Trapped in a pre-nova system… “What do you mean, he’s not well?” he demanded.
“You mean he’s sick, or fatigued, or what?”
“I do not know,” was the all-too predictable reply. “I know that I have never seen a space horse like this; that is all.”
Roman gritted his teeth. “Where’s Sso-ngu? Let me talk to him.”
“He is resting.”
“Well, wake him up,” Ferrol growled.
“He cannot be disturbed,” Hhom-jee said.
Ferrol started to say something else, stopped as Roman threw him a warning look.
“I’m coming down there,” he told Hhom-jee. “Keep trying.”
He broke the connection and unstrapped. “Commander, light a small fire under Tenzing’s people,” he ordered over his shoulder as he launched himself toward the door. “I want their best guess as to what’s wrong with Pegasus, and some suggestions on how to cure it, by the time I get back.”
“Yes, sir,” Ferrol called after him.
The Tampy section looked the same as it had the first time Roman had gone there, but this time he hardly even noticed the alien beauty of it. Fingers searching out the handholds half-buried in the moss, he pulled himself along the corridors as quickly as he could.
He reached the Handler room door and pushed himself through the opening, to find three of the aliens waiting quietly there for him. Though to be more accurate, only Rrin-saa and Hhom-jee were actually waiting for him: floating alone over in a far corner, humming dreamily to himself, Sso-ngu wasn’t in any shape to be expecting Roman or anyone else.

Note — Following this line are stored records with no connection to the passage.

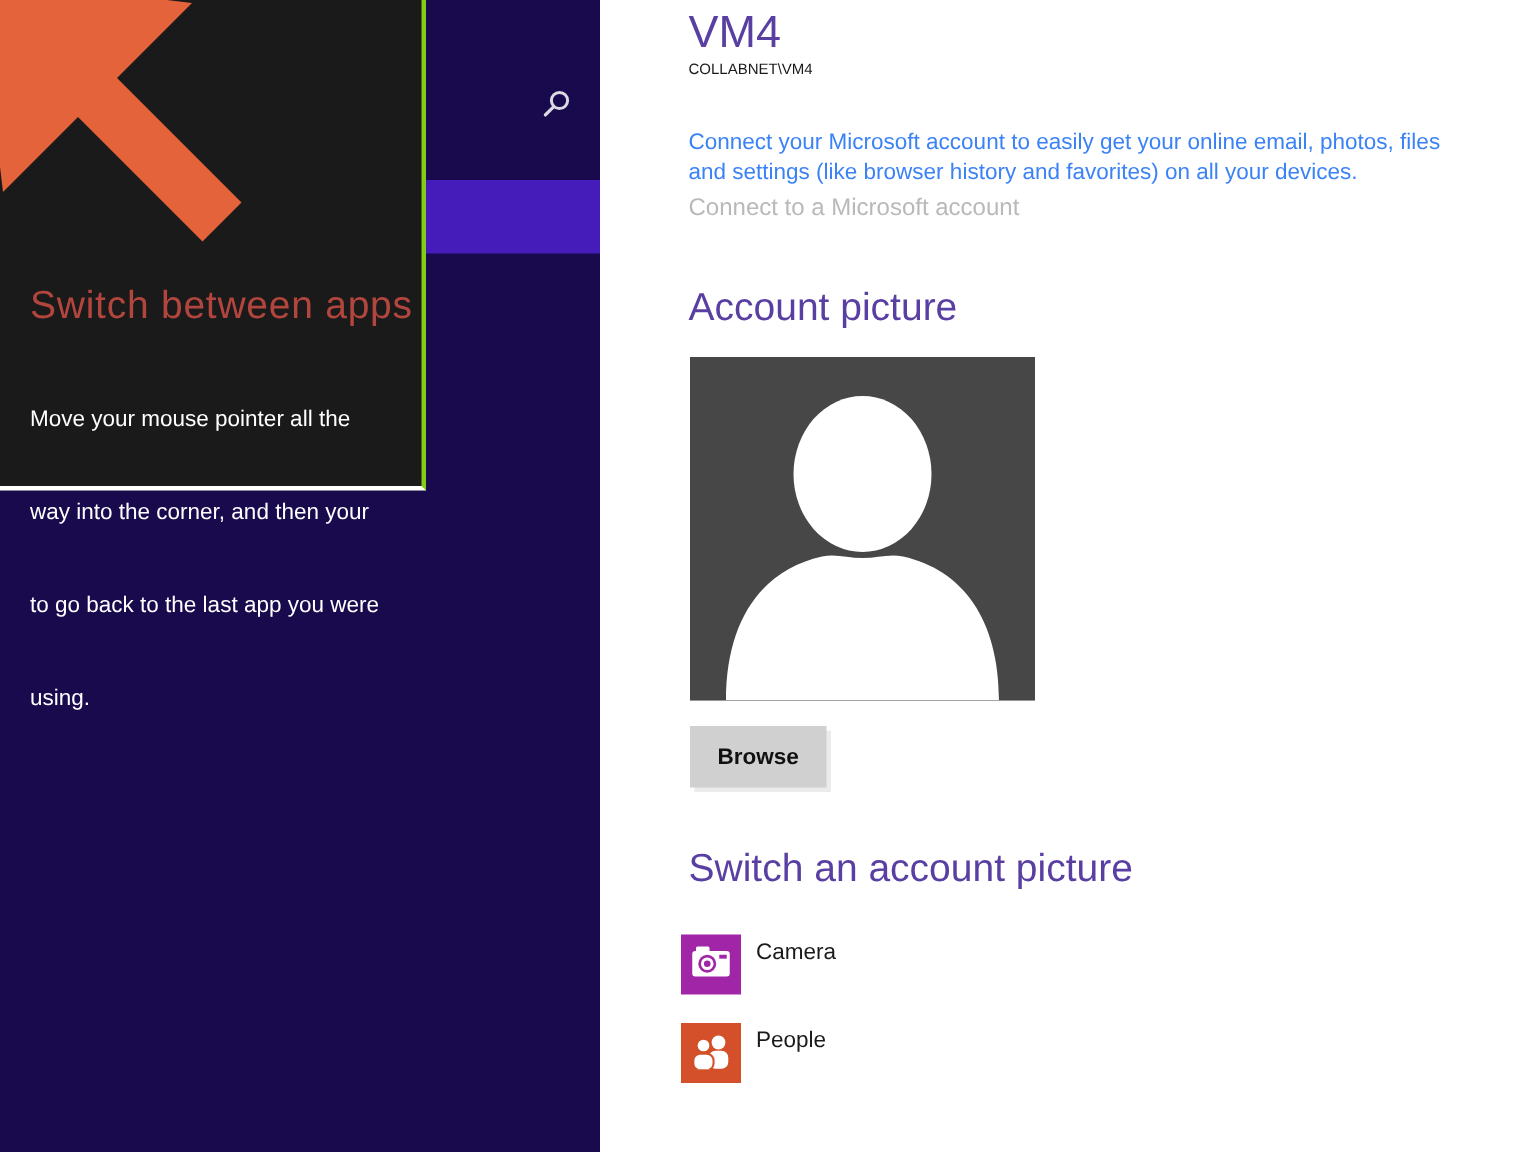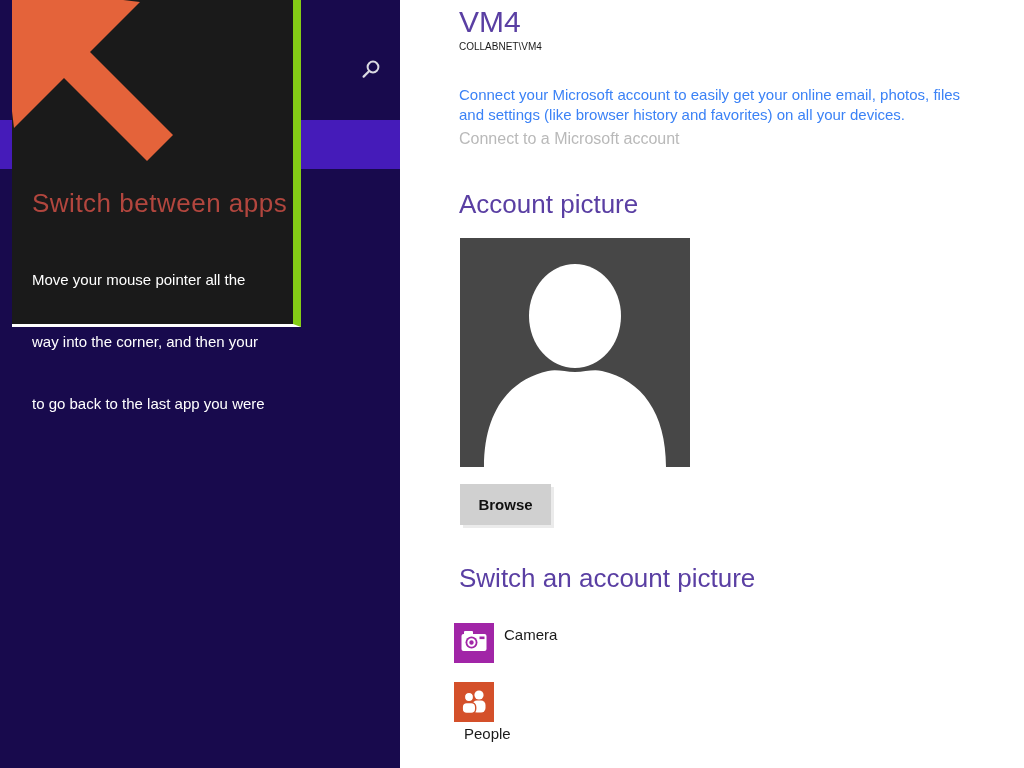--- a/index.html
+++ b/index.html
@@ -24,9 +24,9 @@
   }
   
   .tooltip{
-    position:absolute;left:12px;top:0;width:281px;height:324px;
+    position:absolute;left:0;top:0;width:281px;height:324px;
     background:#1a1a1a;
-    border-right:8px solid #84cc16;
+    border-right:3px solid #84cc16;
     border-bottom:3px solid #ffffff;
     z-index:5;
   }

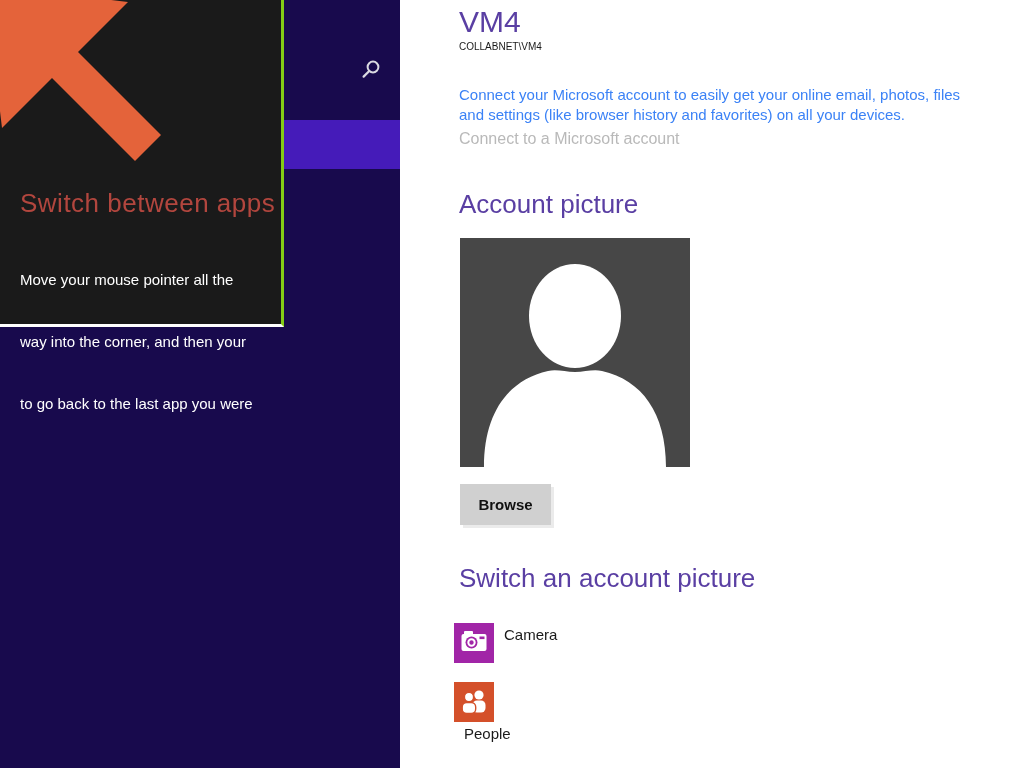--- a/index.html
+++ b/index.html
@@ -125,6 +125,7 @@
     <span>Move your mouse pointer all the</span>
     <span>way into the corner, and then your</span>
     <span>to go back to the last app you were</span>
+    <span>using.</span>
   </div>
 </div>
 

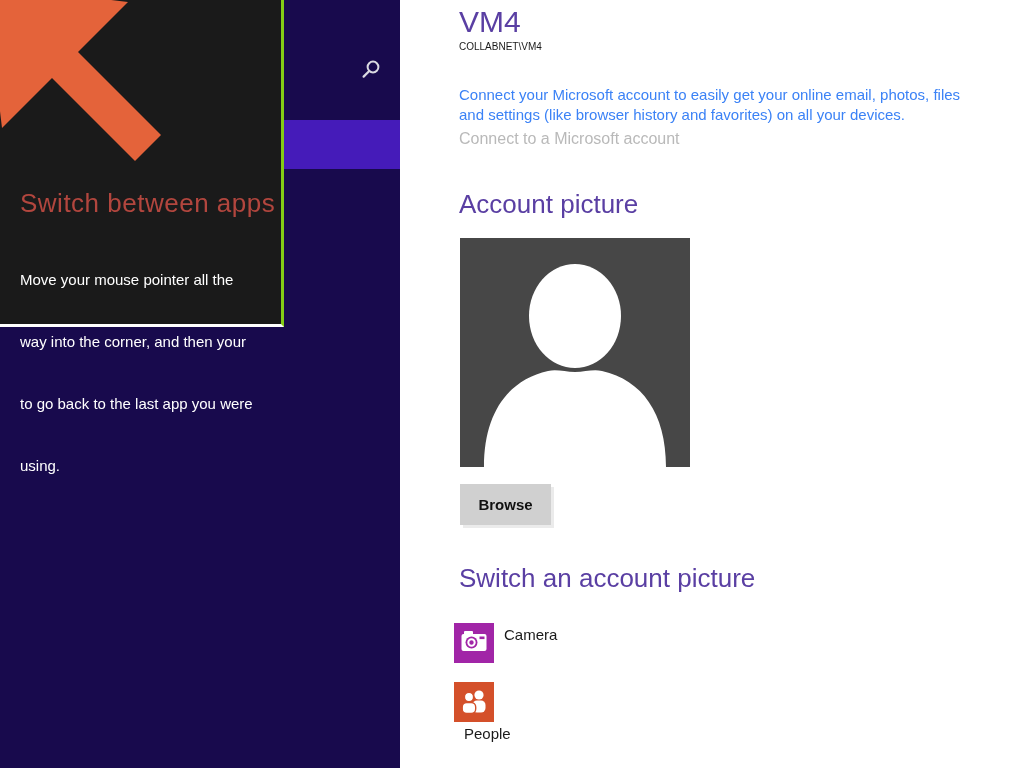--- a/index.html
+++ b/index.html
@@ -87,7 +87,7 @@
     text-align:right;
   }
   .row-camera{top:623px;}
-  .row-people{top:682px;flex-direction:column;}
+  .row-people{top:682px;}
   .tile{
     width:40px;height:40px;flex:0 0 40px;
     display:flex;align-items:center;justify-content:center;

“Rro-maa,” Rrin-saa said gravely as Roman found one of the few patches of velgrip the Tampies had allowed in their section and planted his feet onto it.
“Hhom-jee informed me you were coming.”
“Hhom-jee informed me that Pegasus was sick,” Roman returned, breathing heavily through his filter mask as he threw a glance at Hhom-jee. Beneath the amplifier helmet, the Handler’s eyes were turned upward, toward the viewport and Pegasus.
“We do not know if he is sick,” Rrin-saa said. “Perhaps he is simply disturbed by the changing light of the star and does not yet wish to move.”
“Well, why don’t we know?” Roman demanded. “Hhom-jee is in contact with it—why can’t he just ask it what’s wrong?”
Rrin-saa looked at Hhom-jee, back at Roman. “It is not like that, Rro-maa,” he said. “There are no questions or answers. There merely is.”